Definition of Portal Hypertension
Portal hypertension is defined as a portal pressure gradient (the difference between the portal vein and the hepatic veins) greater than 5 mm Hg, as measured by the hepatic venous pressure gradient (HVPG). 1
Measurement and Classification
Portal hypertension is most accurately assessed through catheterization of the hepatic vein with determination of the HVPG, which is calculated as:
- HVPG = Wedged (occluded) hepatic venous pressure - Free hepatic venous pressure 1
- Normal HVPG is 3-5 mm Hg 1
Portal hypertension is further classified based on severity:
- Mild portal hypertension: HVPG > 5 but < 10 mm Hg 1
- Clinically significant portal hypertension (CSPH): HVPG ≥ 10 mm Hg 1
Anatomical Classification
Portal hypertension can be classified based on the anatomical location of increased resistance to blood flow:
Prehepatic: Involving splenic, mesenteric, or extrahepatic portal vein (e.g., portal vein thrombosis)
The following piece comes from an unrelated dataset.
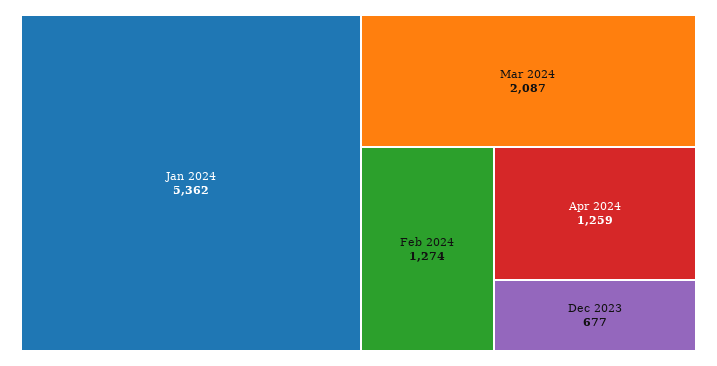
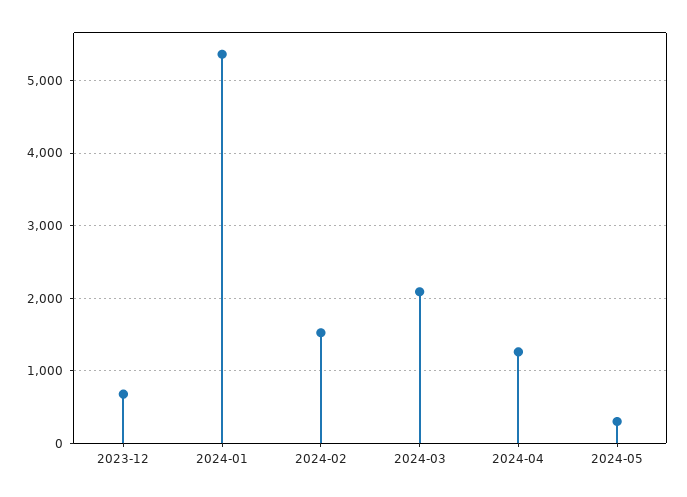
Feb 2024: 1274 -> 1500
2024-05: none -> 300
- HVPG measurement is normal 1
Intrahepatic:
- Presinusoidal: Cirrhosis from cholestatic liver disease, schistosomiasis, idiopathic portal hypertension
- Sinusoidal: Most common in Western countries, typically from cirrhosis due to alcohol, hepatitis C, or NASH
- HVPG is elevated in sinusoidal type 1
Posthepatic/Postsinusoidal:
- Sinusoidal obstruction syndrome
- Right heart failure
- HVPG may be normal or elevated depending on specific condition 1
Clinical Significance of HVPG Values
Different HVPG thresholds correlate with specific clinical outcomes:
- HVPG > 10 mm Hg: Complications of portal hypertension become more likely (varices, clinical decompensation) 1
- HVPG > 12 mm Hg: Identifies bleeding risk; reducing HVPG below this threshold is associated with protection from variceal hemorrhage 1
- HVPG > 16 mm Hg: Indicates higher risk of death 1
- HVPG > 20 mm Hg: Predicts failure to control bleeding, early rebleeding, and death during acute variceal hemorrhage 1
Diagnostic Methods
While HVPG measurement is the gold standard for diagnosing portal hypertension, it has limitations:
- Invasive procedure
- Requires specific expertise
- Relatively expensive
- Not available in all centers 1
Therefore, noninvasive methods are increasingly used:
Physical examination:
- Spider nevi
- Visible abdominal portosystemic collaterals
- Note: Absence of physical signs cannot rule out CSPH 1
Laboratory data:
- Low platelet count (most common laboratory sign)
- APRI and FIB-4 scores (though with limited accuracy) 1
Imaging techniques:
- Ultrasound: Presence of portocollateral circulation, recanalized paraumbilical vein, spontaneous splenorenal circulation
- Transient elastography (TE): At 15 kPa, sensitivity 90-96% and specificity 48-50%; at 25 kPa, sensitivity 57-85% and specificity 82-93% 1
- CSPH is highly unlikely at LSM ≤15 kPa and likely at LSM ≥25 kPa 1
Clinical Implications
Understanding portal hypertension is critical because:
- It predicts risk of developing complications in cirrhosis 1
- It guides treatment decisions for preventing variceal bleeding 2
- It helps monitor response to therapy (reduction in HVPG >20% from baseline or to <12 mmHg is considered protective) 2
Portal hypertension management focuses on reducing portal pressure through non-selective beta-blockers and preventing complications such as variceal bleeding, ascites, and hepatic encephalopathy 2.